This shouldn’t surprise anyone: The Virginia arm of the American Civil Liberties Union objects to the Giles County School Board’s decision to post the Ten Commandments, and says it’s preparing for “possible litigation.”
Here’s a link to the news coverage today — to our previous blog post on the subject (which has gotten some chatter) — and to a separate post over on our New River Valley community news blog (which is getting its own chatter).
And, finally, here’s the ACLU release:
ACLU Says Giles County School Board’s Decision to
Post Ten Commandments Violates Religious Liberty
Civil liberties group preparing for possible litigation if government
officials refuse to reverse decision to post Ten Commandments in local schools.
Giles County, VA – January 21, 2011 – The ACLU of Virginia today objected to a decision by the Giles County School Board to re-post the Ten Commandments in public schools, and says it will consider legal action.
“This action flies in the face of both strong legal precedents and our fundamental notions of what religious equality means in the United States,” said ACLU of Virginia Executive Director Kent Willis.
“When the government promotes one faith, whether it is through the Ten Commandments or other religious documents,” added Willis, “it automatically diminishes all other faiths. Religious equality is an empty principle if something as powerful and influential as a school board is allowed to impose its religious views on the students who attend the schools under its jurisdiction.”

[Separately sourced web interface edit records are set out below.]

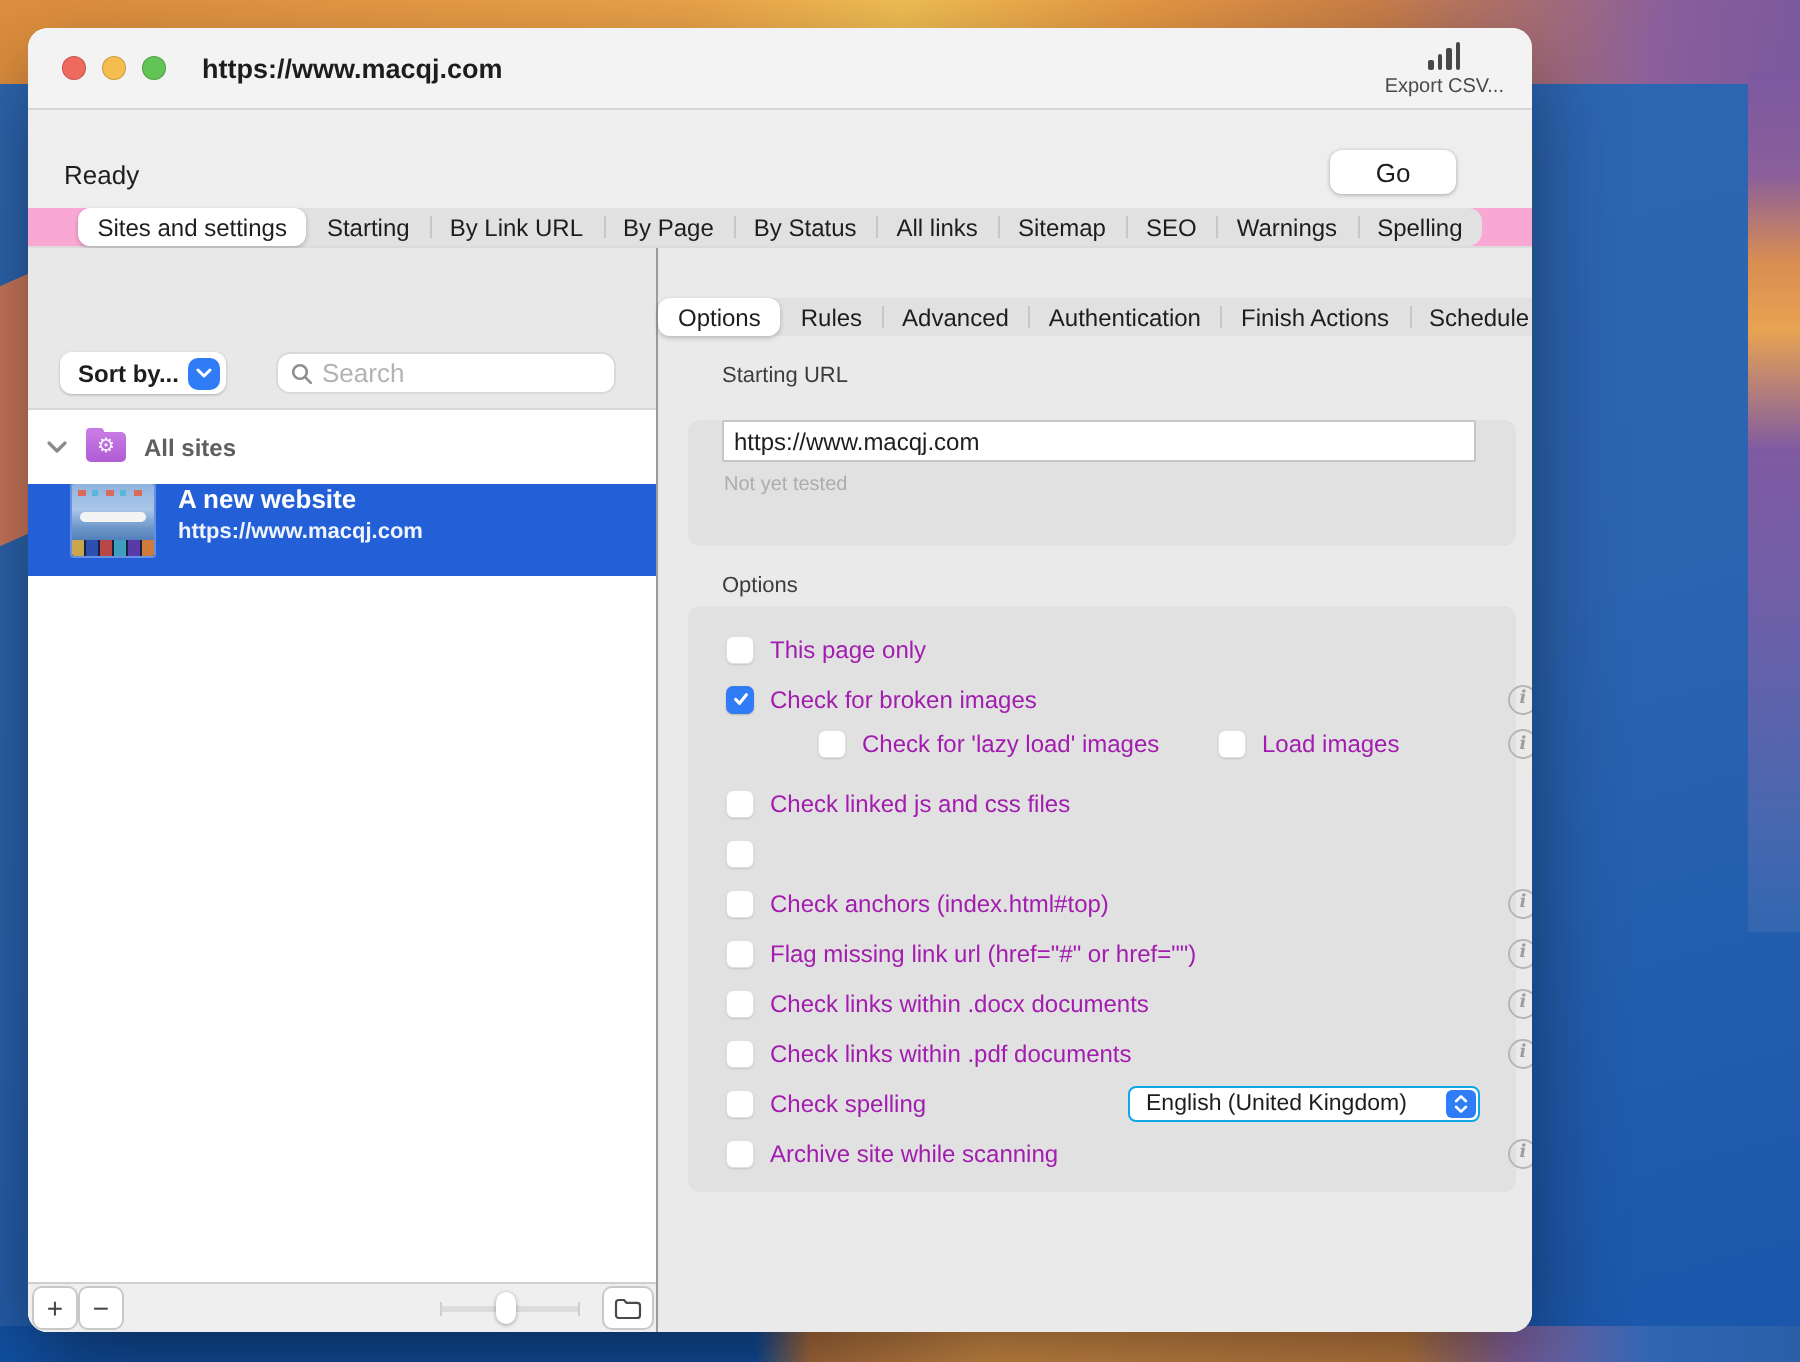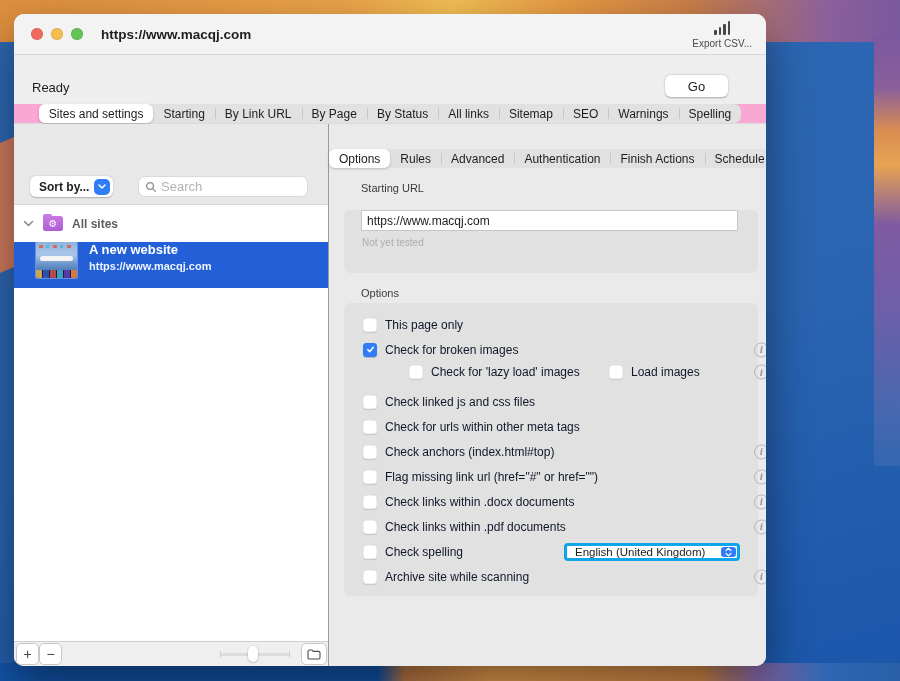"This page only" .opt-label { color: #0f172a -> #a21caf }
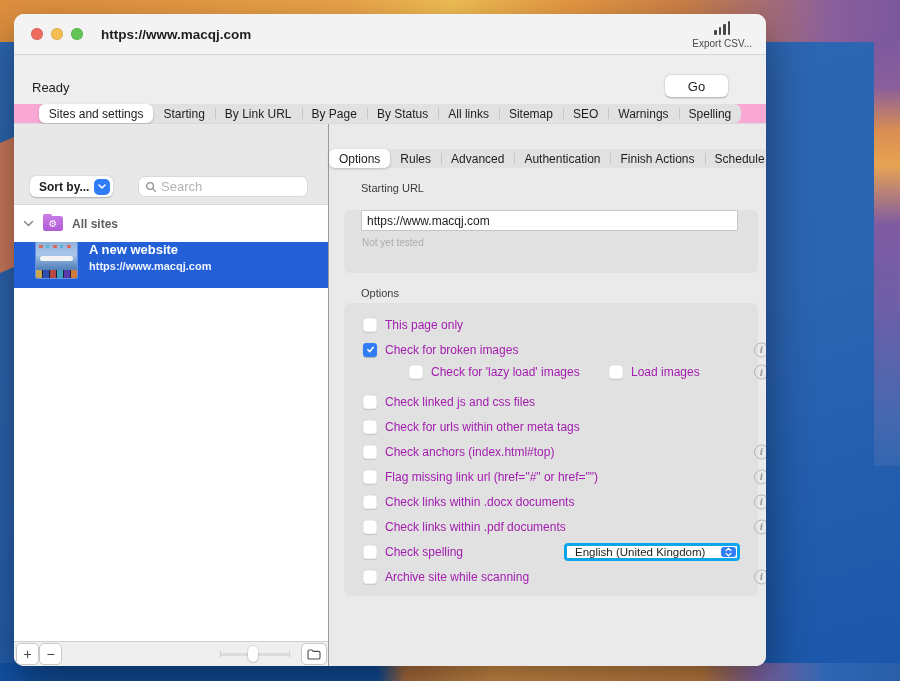"Check for urls within other" span.opt-label { html: <span>Check for urls within other meta tags</span> -> none }
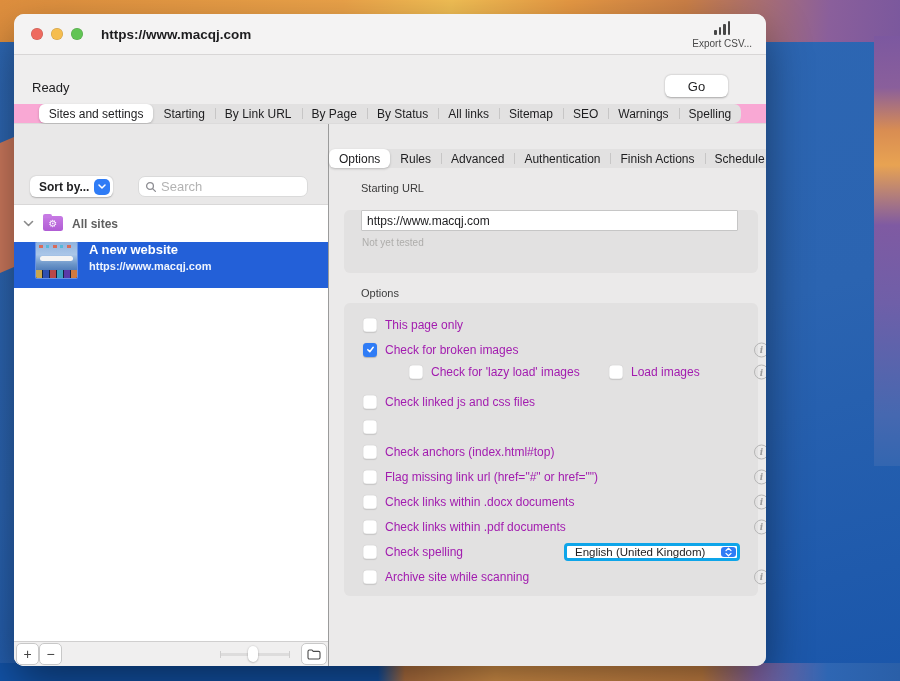"English (United Kingdom)" .popup { border: 3px solid #0ea5e9 -> 1px solid #0ea5e9 }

For at least the last ten years, large framed versions of the Ten Commandments hung in all five Giles County public schools, next to a copy of the Constitution. After the Freedom from Religion Foundation in Wisconsin complained last month that the documents violated the First Amendment’s mandate for separation of church and state, the copies of the Ten Commandments were removed and replaced with copies of the Declaration of Independence.
But yesterday, at a meeting attended by more than 200 county residents who objected to the removal of the Ten Commandments, the school board voted unanimously to put them on the school walls.
In doing so, the school board ignored not only clear U.S. Supreme Court precedents but also acted against the advice of its attorney and the school superintendent’s earlier decision to remove the Ten Commandments.
“After government officials hear from organizations like the ACLU,” said Willis “they typically consult with their own attorneys. When legal advisors on their own payroll support our position, that solves the problem then and there. What is unusual about this situation is that Giles County School Board members are ignoring advice from their own attorney.”
Willis added: “There are some circumstances in which the Ten Commandments may be temporarily displayed in a public school, such as when they are part of a large exhibit about the development of laws and mores throughout history. But that is not the case here.”